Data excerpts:
..........
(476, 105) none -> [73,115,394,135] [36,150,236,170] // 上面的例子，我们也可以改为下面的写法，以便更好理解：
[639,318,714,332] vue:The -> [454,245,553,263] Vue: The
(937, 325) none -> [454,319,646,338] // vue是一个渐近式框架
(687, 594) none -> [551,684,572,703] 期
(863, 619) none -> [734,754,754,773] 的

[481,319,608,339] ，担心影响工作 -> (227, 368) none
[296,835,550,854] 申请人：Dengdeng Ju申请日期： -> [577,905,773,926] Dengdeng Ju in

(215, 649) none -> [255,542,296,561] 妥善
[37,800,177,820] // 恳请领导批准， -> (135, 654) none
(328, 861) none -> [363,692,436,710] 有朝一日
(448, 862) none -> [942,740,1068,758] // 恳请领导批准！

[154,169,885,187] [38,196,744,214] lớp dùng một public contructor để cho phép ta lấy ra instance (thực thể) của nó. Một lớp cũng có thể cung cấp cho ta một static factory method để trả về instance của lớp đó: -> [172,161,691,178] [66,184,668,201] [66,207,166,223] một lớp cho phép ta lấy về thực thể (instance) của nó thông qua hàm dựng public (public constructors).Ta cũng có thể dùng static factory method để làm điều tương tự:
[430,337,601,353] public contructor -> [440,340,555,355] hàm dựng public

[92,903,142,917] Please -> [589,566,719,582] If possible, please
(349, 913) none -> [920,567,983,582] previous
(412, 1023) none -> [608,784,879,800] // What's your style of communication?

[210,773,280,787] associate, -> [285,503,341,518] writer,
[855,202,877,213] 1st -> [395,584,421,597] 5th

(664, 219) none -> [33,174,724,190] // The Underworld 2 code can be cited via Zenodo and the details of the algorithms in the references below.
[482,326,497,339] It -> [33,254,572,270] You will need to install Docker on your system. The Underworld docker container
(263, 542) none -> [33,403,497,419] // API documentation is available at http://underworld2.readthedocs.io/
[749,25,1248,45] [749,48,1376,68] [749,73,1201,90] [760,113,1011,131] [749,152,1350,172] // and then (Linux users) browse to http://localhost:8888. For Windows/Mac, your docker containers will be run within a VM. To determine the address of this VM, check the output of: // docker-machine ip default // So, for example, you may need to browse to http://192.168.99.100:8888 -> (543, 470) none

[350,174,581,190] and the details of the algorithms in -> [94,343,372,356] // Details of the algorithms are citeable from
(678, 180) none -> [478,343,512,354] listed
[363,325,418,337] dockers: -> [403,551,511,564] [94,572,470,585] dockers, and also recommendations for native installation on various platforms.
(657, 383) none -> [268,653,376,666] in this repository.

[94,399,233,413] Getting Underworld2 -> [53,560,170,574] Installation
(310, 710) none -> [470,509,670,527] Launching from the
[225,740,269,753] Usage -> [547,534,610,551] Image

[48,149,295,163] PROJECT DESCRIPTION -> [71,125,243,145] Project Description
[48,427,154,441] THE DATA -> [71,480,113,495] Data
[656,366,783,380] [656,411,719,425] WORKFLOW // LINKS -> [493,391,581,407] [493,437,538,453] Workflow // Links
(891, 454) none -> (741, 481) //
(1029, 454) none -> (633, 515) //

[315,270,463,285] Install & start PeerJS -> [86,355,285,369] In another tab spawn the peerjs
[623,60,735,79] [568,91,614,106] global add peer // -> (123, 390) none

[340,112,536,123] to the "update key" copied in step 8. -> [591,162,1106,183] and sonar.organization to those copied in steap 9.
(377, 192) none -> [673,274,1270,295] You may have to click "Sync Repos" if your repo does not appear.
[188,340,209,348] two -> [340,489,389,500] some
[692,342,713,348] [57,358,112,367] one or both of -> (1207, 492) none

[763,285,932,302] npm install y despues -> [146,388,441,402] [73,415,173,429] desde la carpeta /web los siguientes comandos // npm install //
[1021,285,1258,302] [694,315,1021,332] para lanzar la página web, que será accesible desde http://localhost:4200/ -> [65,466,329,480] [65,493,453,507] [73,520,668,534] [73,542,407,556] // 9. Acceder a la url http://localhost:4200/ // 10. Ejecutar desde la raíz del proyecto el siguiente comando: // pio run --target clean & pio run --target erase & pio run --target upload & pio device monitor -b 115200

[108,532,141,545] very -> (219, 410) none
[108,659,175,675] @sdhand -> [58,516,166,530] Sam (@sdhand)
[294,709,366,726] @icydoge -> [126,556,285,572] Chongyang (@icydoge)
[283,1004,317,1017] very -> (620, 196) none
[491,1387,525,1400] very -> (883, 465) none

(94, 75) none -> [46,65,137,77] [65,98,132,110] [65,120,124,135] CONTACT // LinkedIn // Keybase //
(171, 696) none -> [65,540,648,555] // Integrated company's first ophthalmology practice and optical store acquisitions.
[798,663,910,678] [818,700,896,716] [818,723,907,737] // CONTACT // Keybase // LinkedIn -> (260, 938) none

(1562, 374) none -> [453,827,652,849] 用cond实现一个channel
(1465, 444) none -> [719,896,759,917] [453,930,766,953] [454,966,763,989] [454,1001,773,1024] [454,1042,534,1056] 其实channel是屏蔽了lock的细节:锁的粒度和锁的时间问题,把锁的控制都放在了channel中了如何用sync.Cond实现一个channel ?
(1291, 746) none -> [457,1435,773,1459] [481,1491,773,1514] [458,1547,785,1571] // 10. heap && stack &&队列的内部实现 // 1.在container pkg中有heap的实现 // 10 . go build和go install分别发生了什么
..........
Description of the task:
Of the entries above, repeat exactly the lines between the line with "[94,399,233,413] Getting Underworld2" and the line with "[692,342,713,348] [57,358,112,367] one", inclusive, and no others.

Exercise solution:
[94,399,233,413] Getting Underworld2 -> [53,560,170,574] Installation
(310, 710) none -> [470,509,670,527] Launching from the
[225,740,269,753] Usage -> [547,534,610,551] Image

[48,149,295,163] PROJECT DESCRIPTION -> [71,125,243,145] Project Description
[48,427,154,441] THE DATA -> [71,480,113,495] Data
[656,366,783,380] [656,411,719,425] WORKFLOW // LINKS -> [493,391,581,407] [493,437,538,453] Workflow // Links
(891, 454) none -> (741, 481) //
(1029, 454) none -> (633, 515) //

[315,270,463,285] Install & start PeerJS -> [86,355,285,369] In another tab spawn the peerjs
[623,60,735,79] [568,91,614,106] global add peer // -> (123, 390) none

[340,112,536,123] to the "update key" copied in step 8. -> [591,162,1106,183] and sonar.organization to those copied in steap 9.
(377, 192) none -> [673,274,1270,295] You may have to click "Sync Repos" if your repo does not appear.
[188,340,209,348] two -> [340,489,389,500] some
[692,342,713,348] [57,358,112,367] one or both of -> (1207, 492) none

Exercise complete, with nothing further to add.